## Your assignment
Once the line containing "[169,319,496,335] ANSI Standard" is found in the entries below, reproduce it and every line after it, stopping at and including the line containing "[347,498,633,514] but is"; reproduce nothing else, and keep each line exact.

(Excerpts from a dataset)
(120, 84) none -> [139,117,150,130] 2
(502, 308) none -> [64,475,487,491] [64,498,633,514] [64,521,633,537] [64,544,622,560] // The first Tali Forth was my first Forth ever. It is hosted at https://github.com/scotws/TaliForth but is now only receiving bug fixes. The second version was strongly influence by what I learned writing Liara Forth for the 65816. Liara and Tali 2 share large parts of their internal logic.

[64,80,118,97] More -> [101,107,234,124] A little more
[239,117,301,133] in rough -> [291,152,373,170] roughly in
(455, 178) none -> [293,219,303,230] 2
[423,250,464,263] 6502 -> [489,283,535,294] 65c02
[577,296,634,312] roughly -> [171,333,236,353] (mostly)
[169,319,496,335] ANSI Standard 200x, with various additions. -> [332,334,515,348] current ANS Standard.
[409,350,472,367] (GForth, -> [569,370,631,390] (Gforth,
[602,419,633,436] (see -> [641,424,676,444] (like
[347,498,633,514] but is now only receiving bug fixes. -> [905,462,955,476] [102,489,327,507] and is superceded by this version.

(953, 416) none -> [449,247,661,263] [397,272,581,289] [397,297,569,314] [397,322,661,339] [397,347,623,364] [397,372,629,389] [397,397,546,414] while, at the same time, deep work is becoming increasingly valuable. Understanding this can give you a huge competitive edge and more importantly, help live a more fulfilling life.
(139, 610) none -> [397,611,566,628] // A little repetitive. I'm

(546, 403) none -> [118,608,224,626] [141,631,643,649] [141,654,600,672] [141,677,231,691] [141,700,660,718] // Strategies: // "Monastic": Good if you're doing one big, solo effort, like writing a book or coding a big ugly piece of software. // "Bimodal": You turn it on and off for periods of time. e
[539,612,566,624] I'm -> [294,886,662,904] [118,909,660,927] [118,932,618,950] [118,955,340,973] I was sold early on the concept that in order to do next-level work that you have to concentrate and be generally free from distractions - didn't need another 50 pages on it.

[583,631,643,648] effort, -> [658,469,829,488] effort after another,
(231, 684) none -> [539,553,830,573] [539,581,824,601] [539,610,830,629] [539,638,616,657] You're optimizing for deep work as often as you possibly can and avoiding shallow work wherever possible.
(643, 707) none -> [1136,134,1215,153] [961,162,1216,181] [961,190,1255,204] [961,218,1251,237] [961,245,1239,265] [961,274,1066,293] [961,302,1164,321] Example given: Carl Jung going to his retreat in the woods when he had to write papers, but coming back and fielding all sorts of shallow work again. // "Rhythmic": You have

## Your solution
[169,319,496,335] ANSI Standard 200x, with various additions. -> [332,334,515,348] current ANS Standard.
[409,350,472,367] (GForth, -> [569,370,631,390] (Gforth,
[602,419,633,436] (see -> [641,424,676,444] (like
[347,498,633,514] but is now only receiving bug fixes. -> [905,462,955,476] [102,489,327,507] and is superceded by this version.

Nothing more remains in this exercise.